Kudos after the flight included well wishes from Superior Air Parts Inc., the parts supplier for Pinnacle Aircraft Engines which overhauled the 300-horsepower Continental IO-550B engine, and ran without a hiccup. “Knowing what this flight meant to him, we are all extremely proud and happy for Adrian’s success,” said Superior Air Parts Sales and Marketing Vice President Scott Hayes.
Lightspeed Aviation Inc. President Allan Schrader and Executive Vice President Teresa De Mers called Eichhorn via satellite phone when was over the North pole to offer immediate congratulations, and American Bonanza Society leaders Tom Turner and Whit Hickman followed up with emails. The aircraft, known as Gina, previously achieved a Silver Lindy award at 2018 EAA AirVenture.
Eichhorn said the one variable out of his team’s control was the weather, and it, too, cooperated. “No icing, no turbulence, and no wind. Cold temperatures and unlimited visibility. I realized how lucky I was and how fortunate I was to take a trip in a general aviation airplane made in the 1960s. It shows the capability of what we can do with our aircraft if we put our mind to it,” he said by telephone.

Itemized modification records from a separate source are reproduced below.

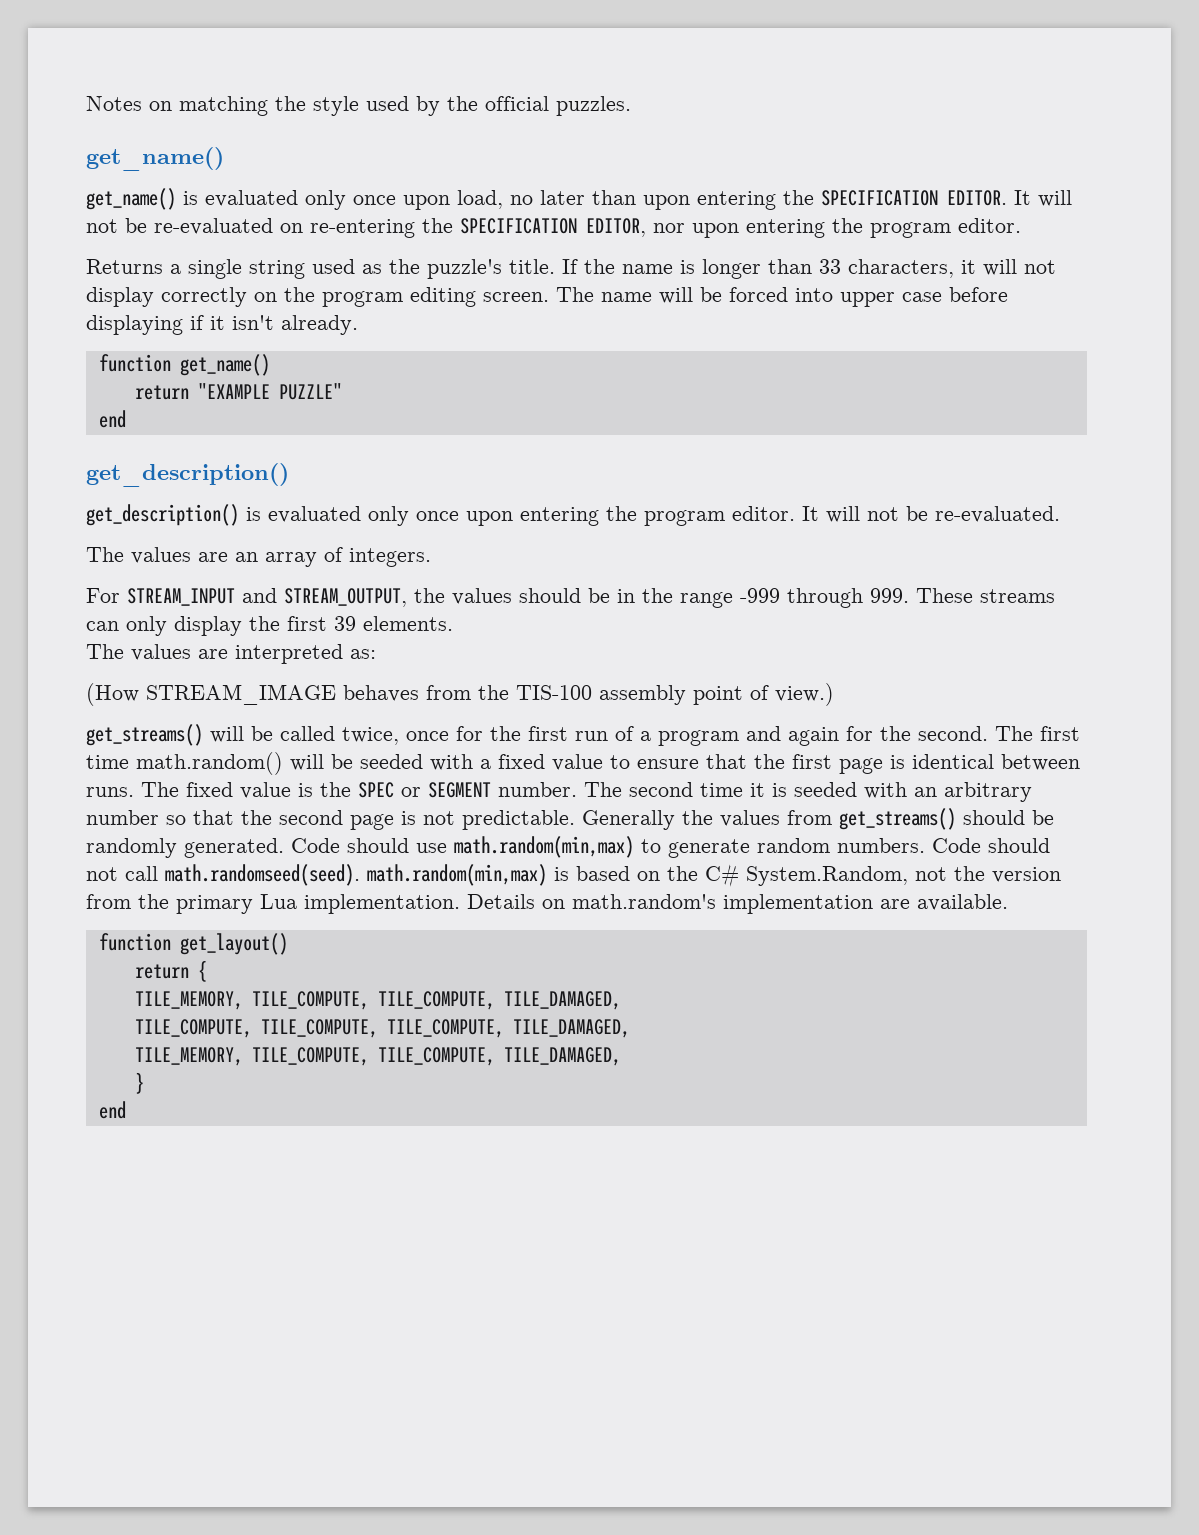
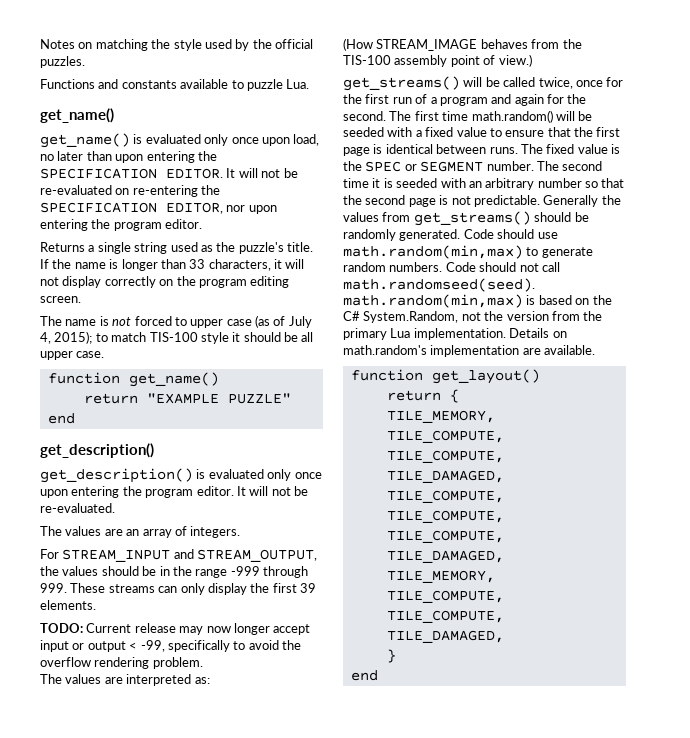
(631, 106) none -> [40,79,310,91] // Functions and constants available to puzzle Lua.
(549, 297) none -> (81, 299) //
[659,287,1008,307] [86,315,358,335] will be forced into upper case before displaying if it isn't already. -> [99,315,312,328] [40,331,314,344] [40,351,105,360] is not forced to upper case (as of July 4, 2015); to match TIS-100 style it should be all upper case.
(453, 623) none -> [40,623,311,635] [40,640,301,652] [40,657,203,669] // TODO: Current release may now longer accept input or output < -99, specifically to avoid the overflow rendering problem.

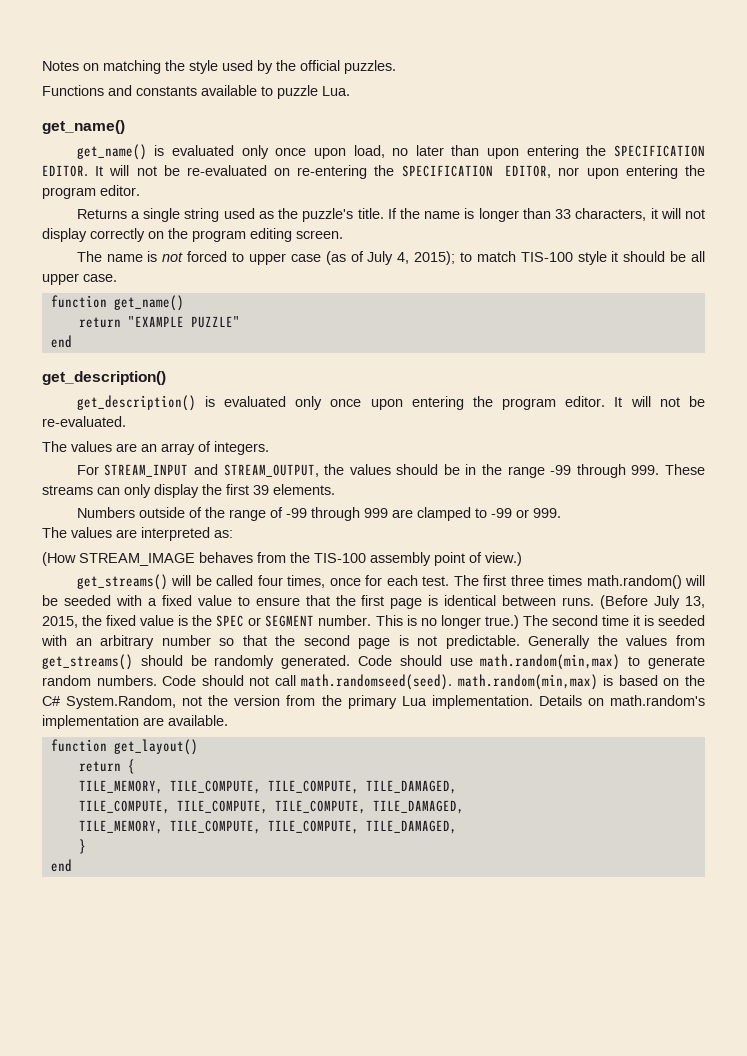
[230,566,260,576] -999 -> [550,465,572,475] -99
[40,623,311,635] [40,640,301,652] [40,657,203,669] TODO: Current release may now longer accept input or output < -99, specifically to avoid the overflow rendering problem. -> [76,507,561,521] Numbers outside of the range of -99 through 999 are clamped to -99 or 999.
[538,77,624,89] [343,94,587,106] [343,111,469,121] twice, once for the first run of a program and again for the second. The first time -> [257,575,583,588] four times, once for each test. The first three times
[520,144,543,154] The -> [600,595,706,609] [42,615,103,628] (Before July 13, 2015, the
(534, 166) none -> [375,615,519,629] This is no longer true.)

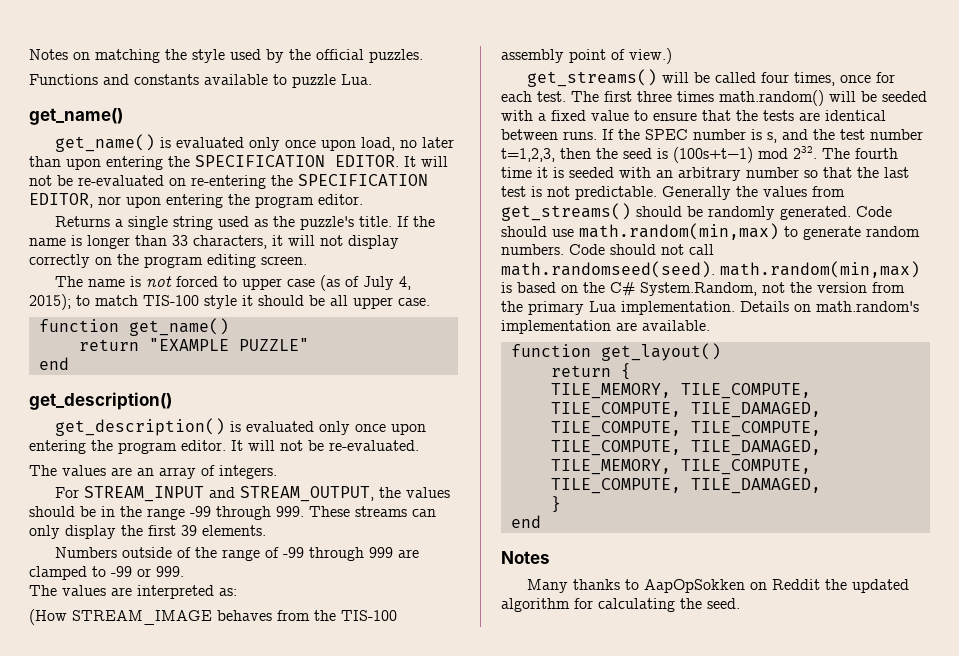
[361,595,706,609] [42,615,598,629] first page is identical between runs. (Before July 13, 2015, the fixed value is the SPEC or SEGMENT number. This is no longer true.) The second -> [763,110,886,121] [501,129,923,143] [501,146,898,163] tests are identical between runs. If the SPEC number is s, and the test number t=1,2,3, then the seed is (100s+t−1) mod 232. The fourth
[303,635,391,649] second page -> [884,167,909,178] [501,186,526,197] last test
(72, 865) none -> [501,551,550,564] [527,579,910,593] [501,598,740,612] // Notes // Many thanks to AapOpSokken on Reddit the updated algorithm for calculating the seed.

A week after the flight Eichhorn was still analyzing data from the zone of confusion at the North Pole where magnetic headings dip and dive while the aircraft remains straight, level, and on track. “We’ve all heard what happens when you are on top of the North Pole. All of the flight instruments kind of take a time out above the pole,” at a critical junction 10 hours into the flight precisely when go/no-go fuel decisions had to be made. Should he continue toward Fairbanks or divert elsewhere, and if diverting, how could he determine which direction? Avidyne navigators and triple Dynon displays provided situational awareness and engine management information.
“You’re going to True North, past Magnetic North, and the deviations are huge, like about 40 degrees,” which is quite different than the magnetic variations in the teens or less, typically found in the middle latitudes. Private pilots might remember from ground school that the magnetic declination is the direction and the amount of variation between those two points, with the Geographic North Pole located about 750 miles north of the Magnetic Pole.
“Here you are, flying a heading of 330 degrees and you’re tracking 180 degrees on the ground,” he explained. “I think I had 12 GPS signals showing up” on the instrument panel displays “going over the pole when they momentarily lost position but came back. The problem is that your airplane is getting magnetic information,” which contradicts satellite data and can lead to disorientation. The situation becomes deadly serious when the next airport is hundreds of miles away past glaciers, ice floes, and other inhospitable terrain.
“The most valuable thing in the cockpit for backup navigation was the iPad with ForeFlight displayed and hooked up to the Stratus 3” ADS-B receiver. “It was the only thing during the entire trip that was dead-nuts accurate because it wasn’t getting contradicting information. That, and my backup attitude indicator, were the keys,” he said.
Two low-pressure systems—one over Russia and the other atop Canada—provided the final backups.
“I’d been watching the winds for two months prior to the flight and almost every day there was a [significant] headwind going westbound” that would have challenged the flight’s endurance, he recalled. During the departure, the weather system over Canada produced a “light headwind,” and when Eichhorn crossed the pole, he had a tailwind. “I was extremely lucky and blessed with good weather and favorable winds. That’s the thing that’s going to stick with me for a long time.” Despite the challenging moments, Eichhorn said the journey was “simply amazing. To actually cross over the top of the earth was just amazing.”